* [WHAT THE EXERCISE ASKS] Among the lines below, list those containing the string "DaJohn".

Revision tracking records

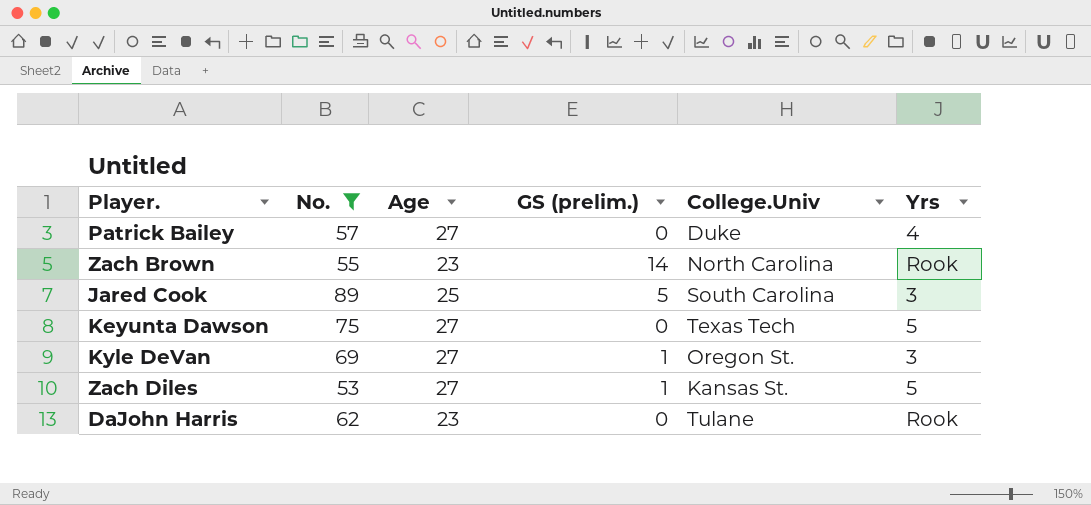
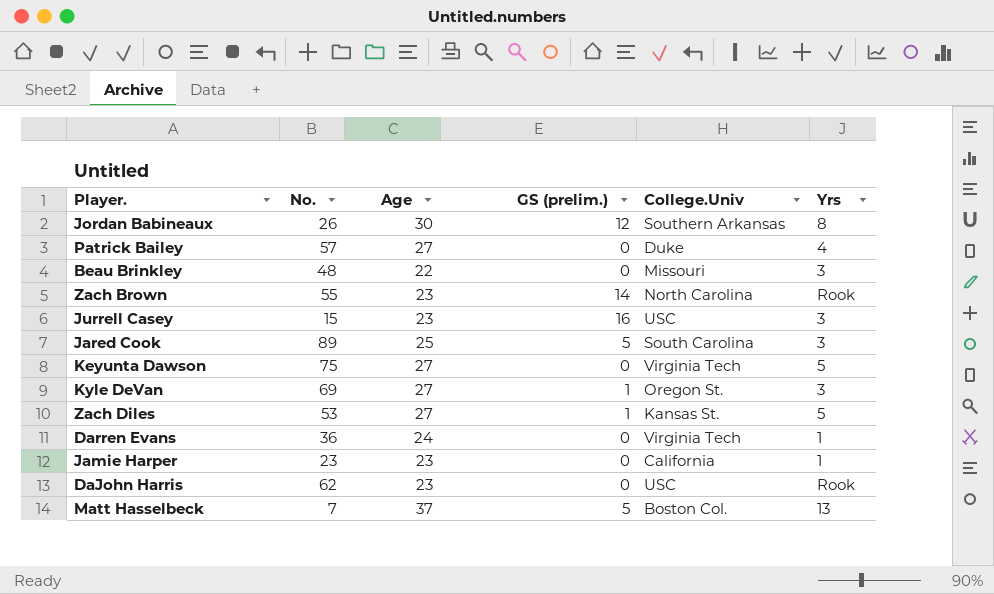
filter: No. >= 53 -> none
Keyunta Dawson | College.Univ: Texas Tech -> Virginia Tech
DaJohn Harris | College.Univ: Tulane -> USC

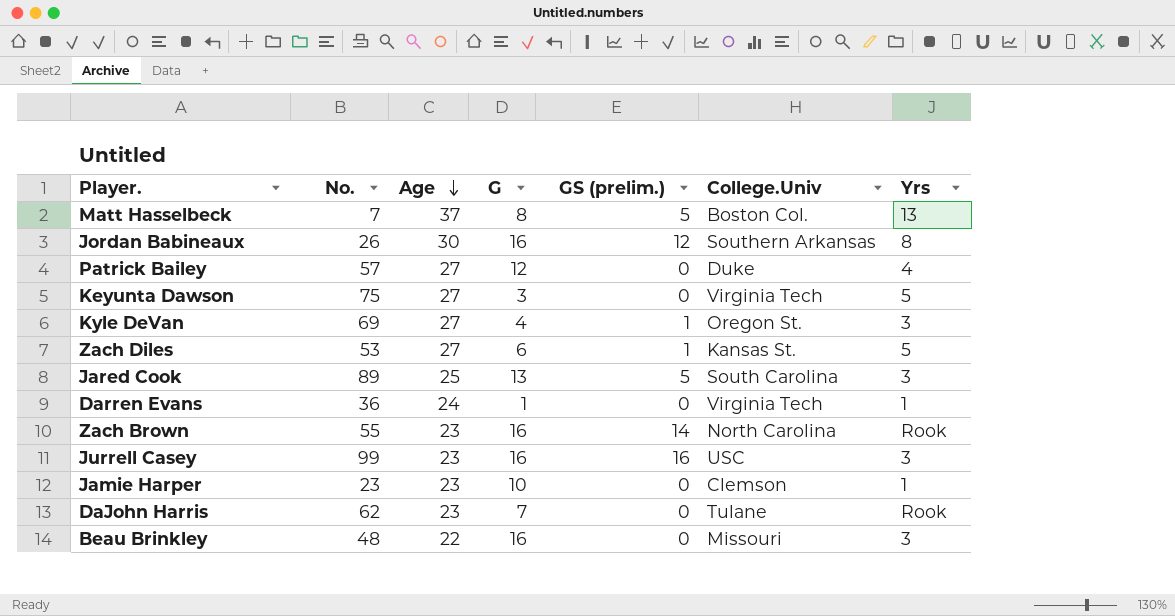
row order: none -> Age descending
column G | position: none -> 4
Jurrell Casey | No.: 15 -> 99
Jamie Harper | College.Univ: California -> Clemson
DaJohn Harris | College.Univ: USC -> Tulane

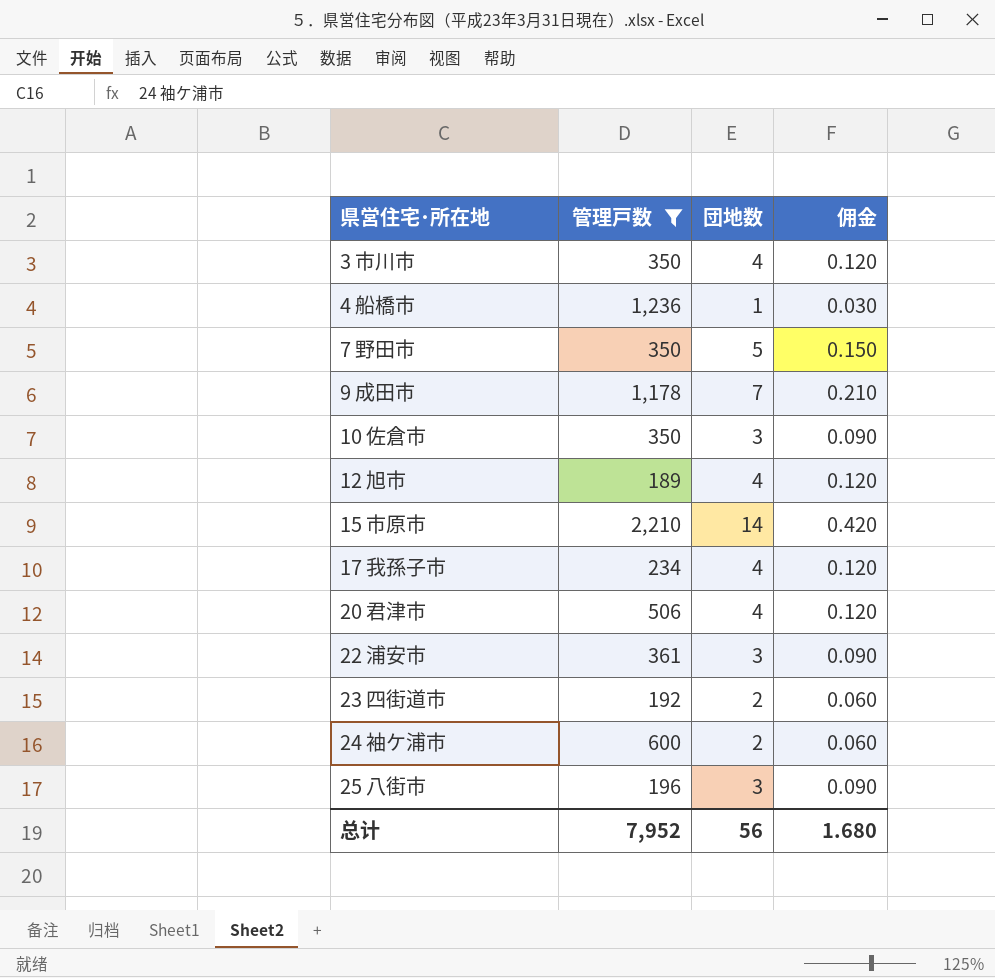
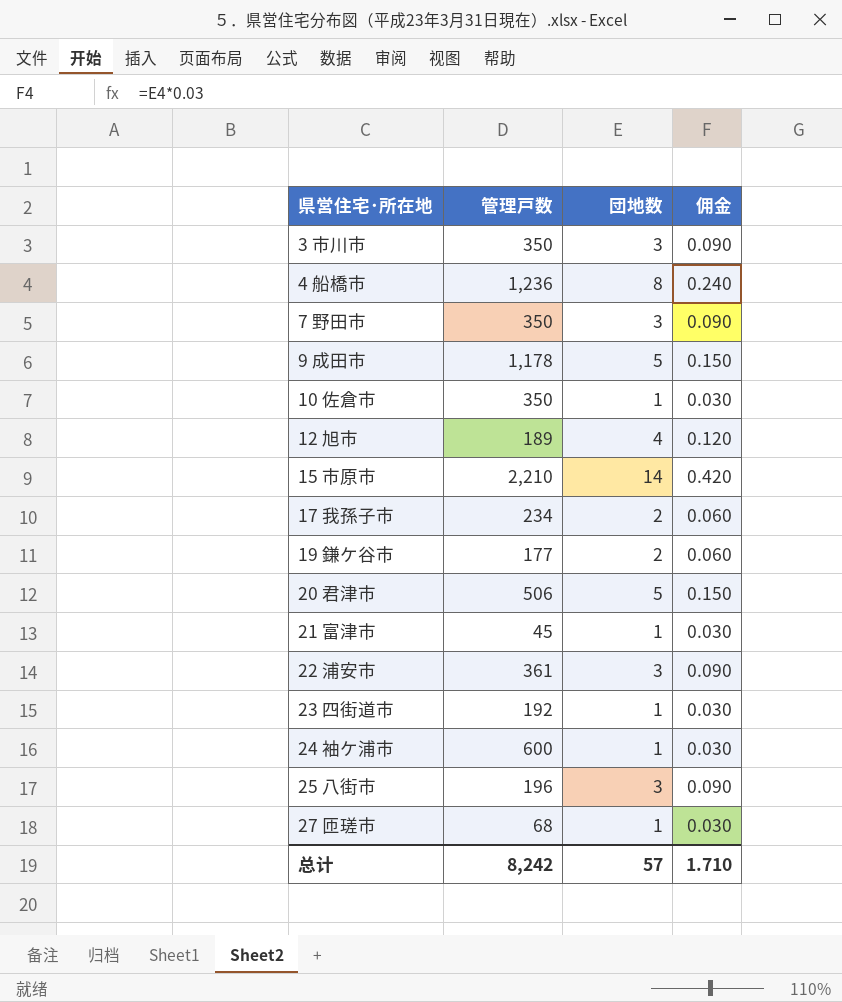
filter: 管理戸数 >= 189 -> none
3 市川市 | 団地数: 4 -> 3
3 市川市 | 佣金: 0.120 -> 0.090
4 船橋市 | 団地数: 1 -> 8
4 船橋市 | 佣金: 0.030 -> 0.240
7 野田市 | 団地数: 5 -> 3
7 野田市 | 佣金: 0.150 -> 0.090
9 成田市 | 団地数: 7 -> 5
9 成田市 | 佣金: 0.210 -> 0.150
10 佐倉市 | 団地数: 3 -> 1
10 佐倉市 | 佣金: 0.090 -> 0.030
17 我孫子市 | 団地数: 4 -> 2
17 我孫子市 | 佣金: 0.120 -> 0.060
20 君津市 | 団地数: 4 -> 5
20 君津市 | 佣金: 0.120 -> 0.150
23 四街道市 | 団地数: 2 -> 1
23 四街道市 | 佣金: 0.060 -> 0.030
24 袖ケ浦市 | 団地数: 2 -> 1
24 袖ケ浦市 | 佣金: 0.060 -> 0.030
总计 | 管理戸数: 7,952 -> 8,242
总计 | 団地数: 56 -> 57
总计 | 佣金: 1.680 -> 1.710

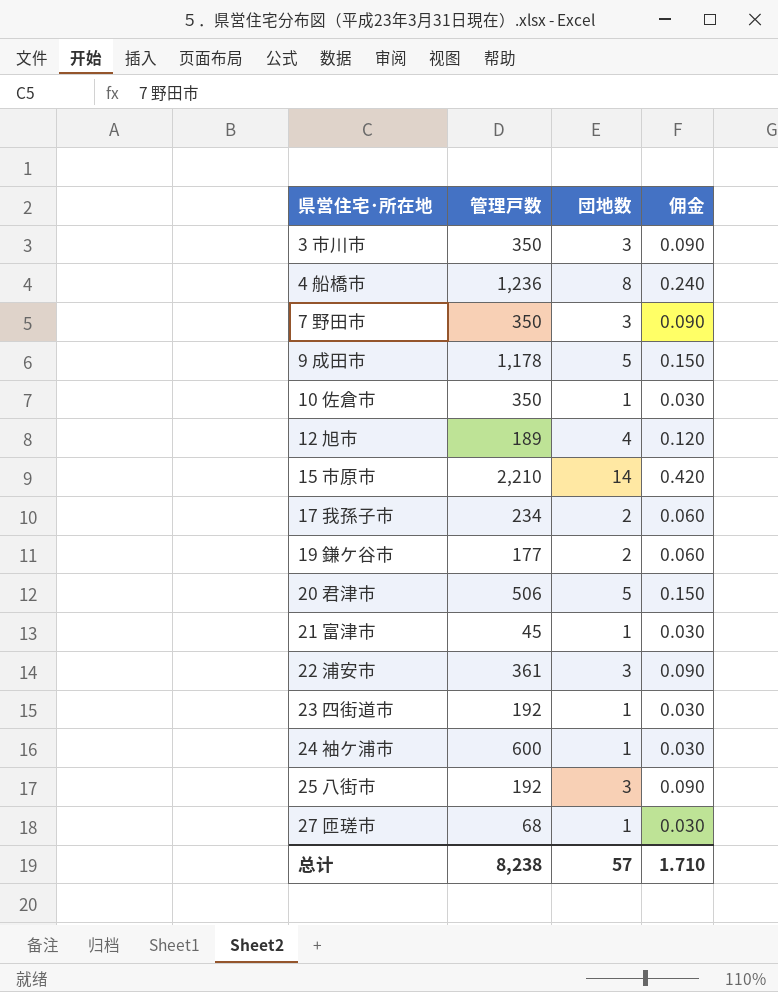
25 八街市 | 管理戸数: 196 -> 192
总计 | 管理戸数: 8,242 -> 8,238

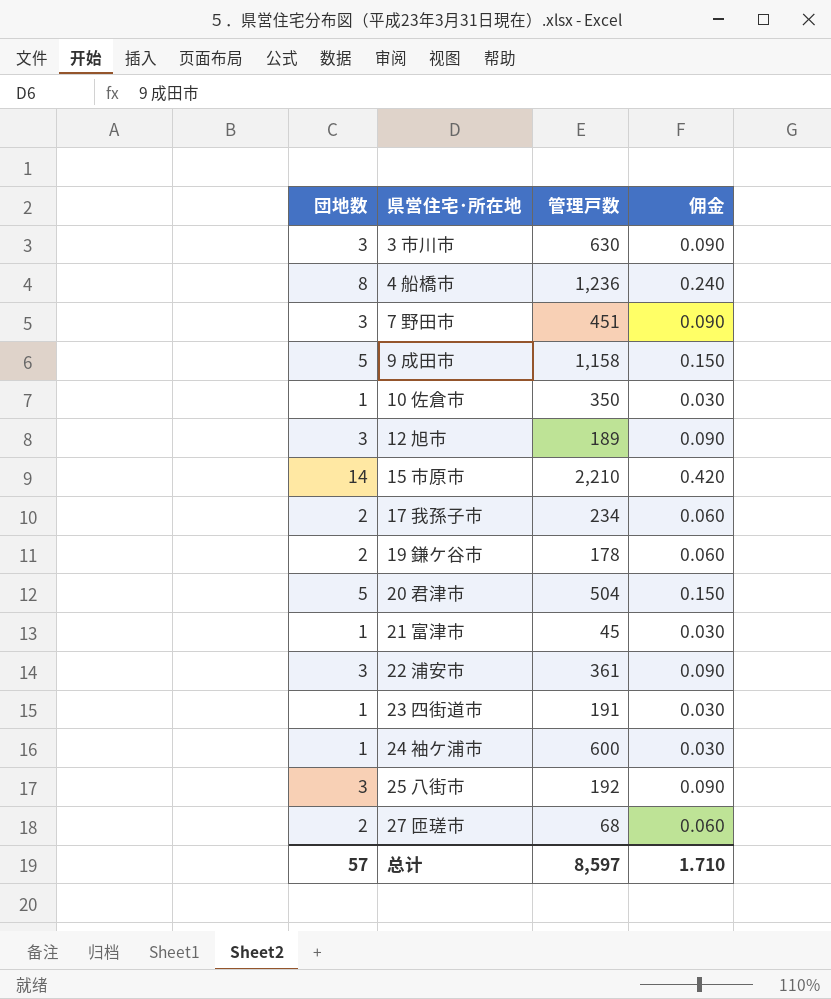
column 団地数 | position: 3 -> 1
3 市川市 | 管理戸数: 350 -> 630
7 野田市 | 管理戸数: 350 -> 451
9 成田市 | 管理戸数: 1,178 -> 1,158
12 旭市 | 団地数: 4 -> 3
12 旭市 | 佣金: 0.120 -> 0.090
19 鎌ケ谷市 | 管理戸数: 177 -> 178
20 君津市 | 管理戸数: 506 -> 504
23 四街道市 | 管理戸数: 192 -> 191
27 匝瑳市 | 団地数: 1 -> 2
27 匝瑳市 | 佣金: 0.030 -> 0.060
总计 | 管理戸数: 8,238 -> 8,597

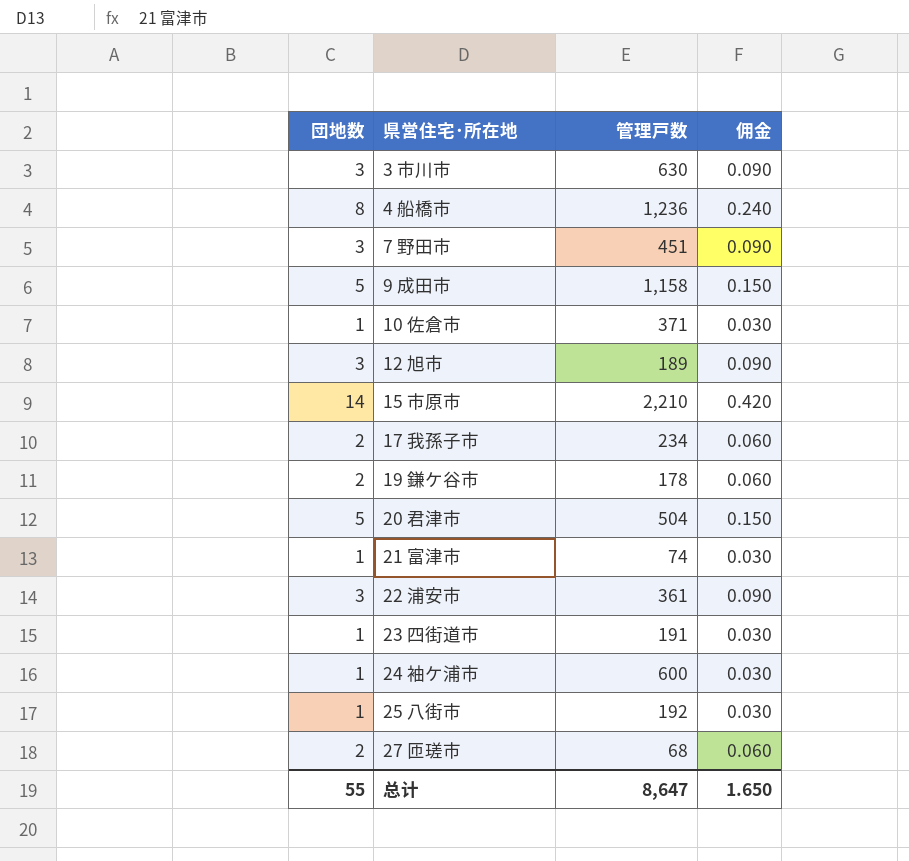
10 佐倉市 | 管理戸数: 350 -> 371
21 富津市 | 管理戸数: 45 -> 74
25 八街市 | 団地数: 3 -> 1
25 八街市 | 佣金: 0.090 -> 0.030
总计 | 団地数: 57 -> 55
总计 | 管理戸数: 8,597 -> 8,647
总计 | 佣金: 1.710 -> 1.650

* [YOUR RESPONSE]
DaJohn Harris | College.Univ: Tulane -> USC
DaJohn Harris | College.Univ: USC -> Tulane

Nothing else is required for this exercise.